‘I knew when I was in the 8th Grade that I wanted to be a Trooper’

Captain Sherri Benson of the Delaware State Police poses 
with photo of her grandfather, Harry Howard, and the 
Laurel police officers he worked with in the 1960s. 
Benson, who retires this year was inspired by him to 
become a state trooper. Photo by Tony Russo
In the mid 1980s, when Capt. Sherri Benson’s career with the Delaware State Police (DSP) began, women still weren’t common applicants. In fact, she was only one of three in her class that year. But there was really never any question that she would become a police officer, only how long it would take and what she would overcome to succeed.
“I knew when I was in the 8th Grade that I wanted to be a Trooper,” she said.
Her grandfather, Harry Howard, had been a police officer in Laurel in the 1950s and 1960s and bore the scars of a gunfight. He’d sustained a shotgun blast while on duty, she said she didn’t know how, but the marks fascinated her; that and the fact that the day he was shot was far from his last day on the job. Seeing the injuries was something that drove home both the importance and the gravity of professional policing and set her mind to it. 

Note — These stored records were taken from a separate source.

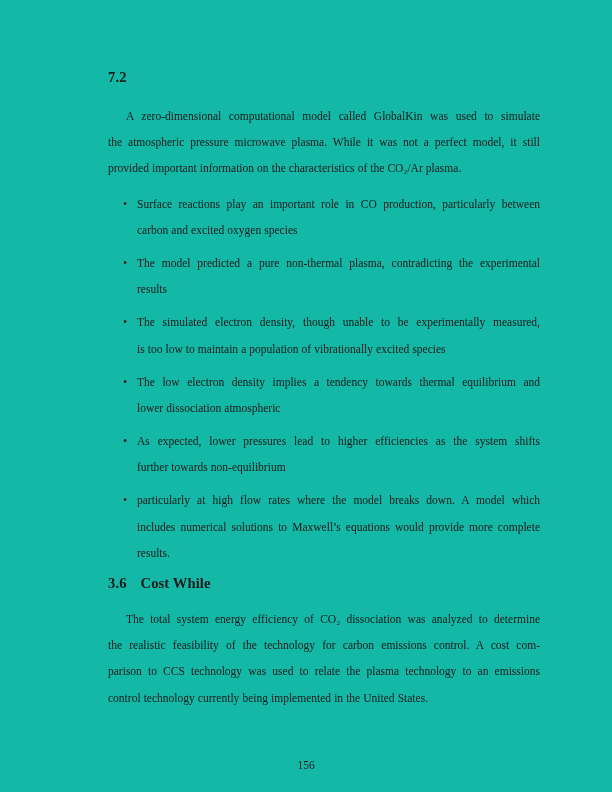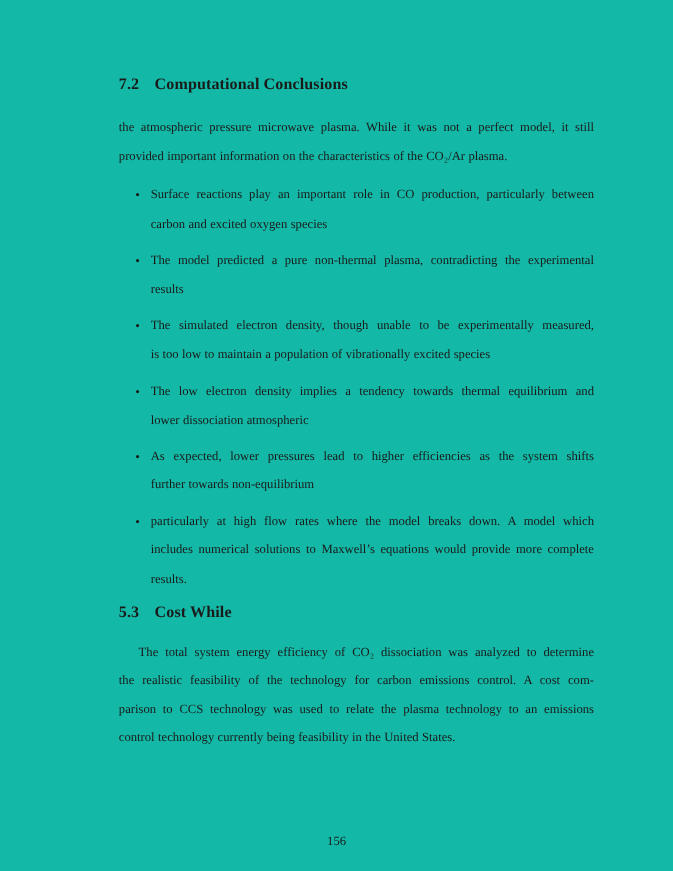"Computational Conclusions" span { html: <span>Computational Conclusions</span> -> none }
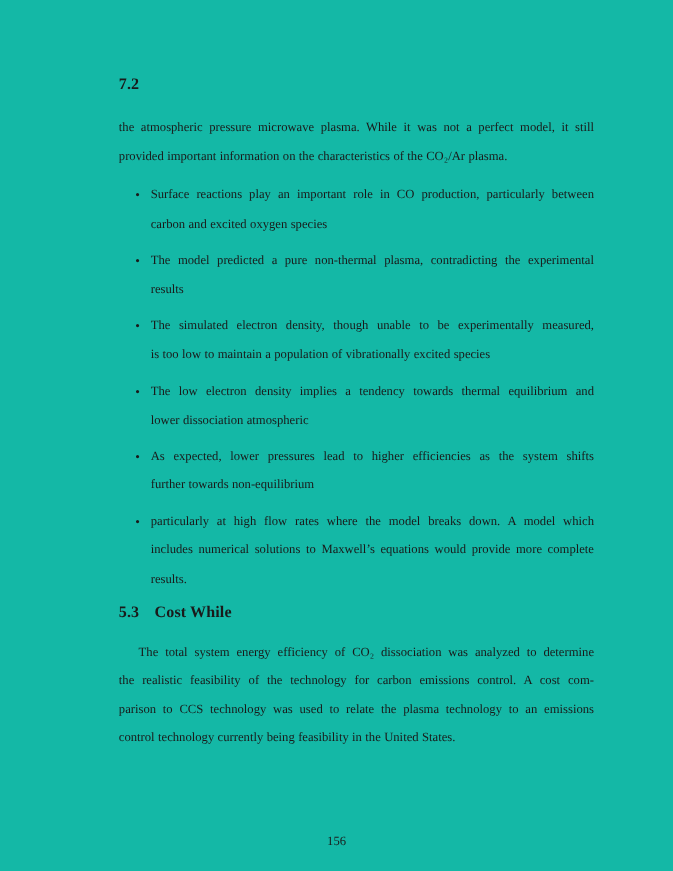"A zero-dimensional computational model" div.line { html: none -> <div>A zero-dimensional computational model called GlobalKin was used to simulate</div> }
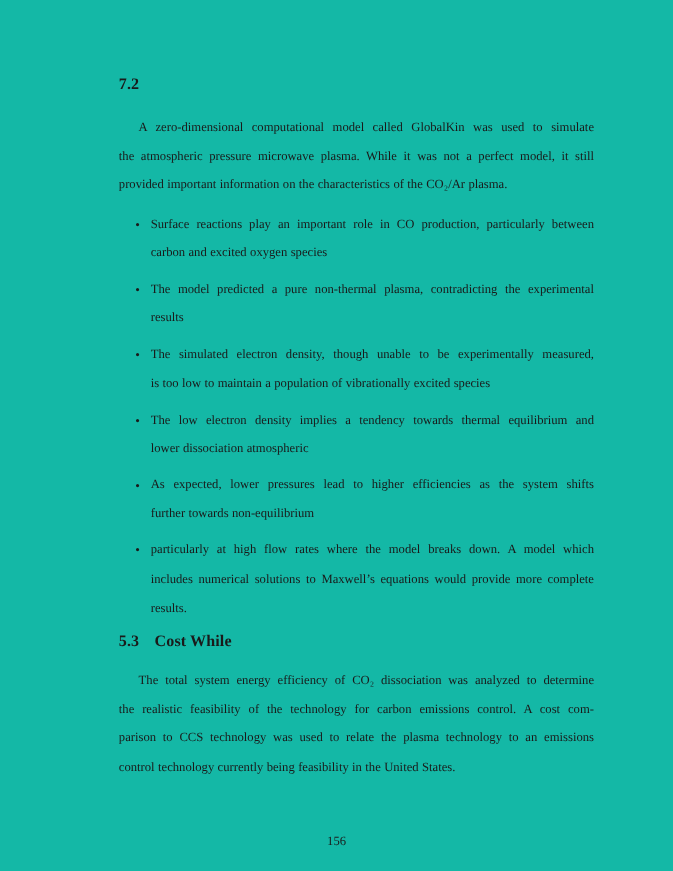"5.3" span { text: 5.3 -> 3.6 }
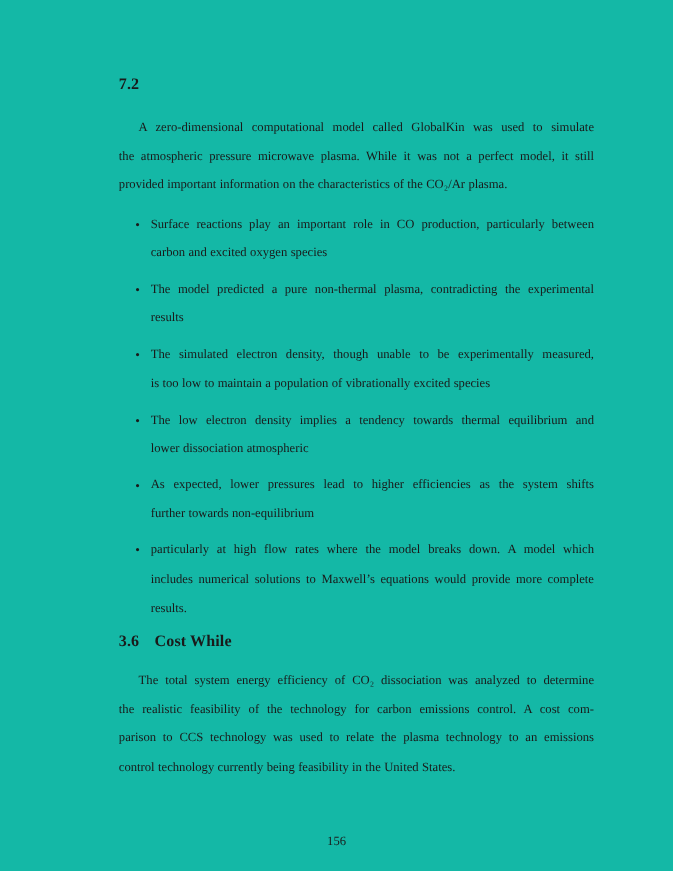"control technology currently being" div.line { text: feasibility -> implemented }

Benson graduated from Laurel High School and went to work to fund her schooling. Troopers have always been among the elite and in the ‘80s, even though it wasn’t required, it was tough to get into the academy without at least an associate’s degree. So Benson went at it full time as well, taking a full load of courses for two years while working full time at DuPont.
“When I told my grandfather I was going to be a state trooper, that was the first time I saw a tear in his eye,” she said. “He passed away in May. I graduated that September.”
She finished her associates in two years and entered the police academy at age 20. She celebrated her 21st birthday in the academy. Benson was in shape (she still is, in fact, and has devoted one of the rooms in her home as an impressive workout area) when she went into the academy, but in those situations it isn’t strictly about physical ability or even mental acuity. Instead, the academy is, as with bootcamp, about being remade into someone who can handle the stresses of being a police officer in the long term.
“They want to see if you’re going to be able to handle it,” she said of her academy training.
As a kind of preparation for police work, Benson also took a summer job as extra help in Rehoboth Beach. She didn’t carry a gun or undertake investigations. Mostly she wrote tickets and worked crowds, but the crowd work was particularly helpful and Benson said she learned pretty quickly how to talk to people and diffuse tense situations. She was on duty there when she was hired as a Delaware State Trooper.
During her field training, she was under the tutelage of, she said, excellent men who accepted her as a Trooper without question. Among them was John Owens, with whom she rode in Camden.
“He always called me, ‘Pard,’” she said, giving the impression that it was a moniker he applied broadly. “He really took the time to teach me everything I needed to know.”
The first three years, she said, are as much acclimatizing to using your training as they are policing. It takes some time to get used to riding on your own, providing backup and asking for it. Throughout her entire career she relied upon not only other troopers, but municipal police who Benson said were always ready and willing to pitch in.
Early on Benson arrived at her first fatal accident. A man had gone off the road and was crushed beneath his car. It was important for her to handle it well and properly, and she was concerned that she not come across as too green.
“I didn’t want to get on the radio and sound like an idiot,” she said. 
Before she had too much time to think about it a colleague rolled up and just his presence reassured her.
As she moved up the ranks, that is what stayed with her, the notion of pitching in and of helping other troopers become better troopers.
“I knew I could be a good supervisor for them, that I could respect them and I knew that I could treat them right,” she said of her decision eventually to take on more administrative roles and leave the day to day patrolling behind. Mostly, anyway.
Three years ago, after returning from her honeymoon, Benson was headed to Dover. She was dressed in a suit when a call came in that a Trooper had come upon a tractor trailer in which a couple was having a dispute. Less than a few miles out, she responded as backup. Not long after arriving she was trying to restrain a very large woman who was not interested in working things out quietly. The two tumbled off the side of the road into the mud.
“Here I just got back from my honeymoon and now I’m rolling into a ditch with a lady who doesn’t know how to act,” she thought as they went down.
Benson has had her share of close calls during her 30-year career in the Delaware State Police, but the close call that induced her to call it a career wasn’t her own. Benson’s husband of three years, Richard Haney, had a close call with cancer. More than a close call, really, but they got through it together and that, of all the things she has experienced, rung her mortality bell.

“I waited for such a long time to find such a great person,” she said. “And now it’s time to spend some time with him.”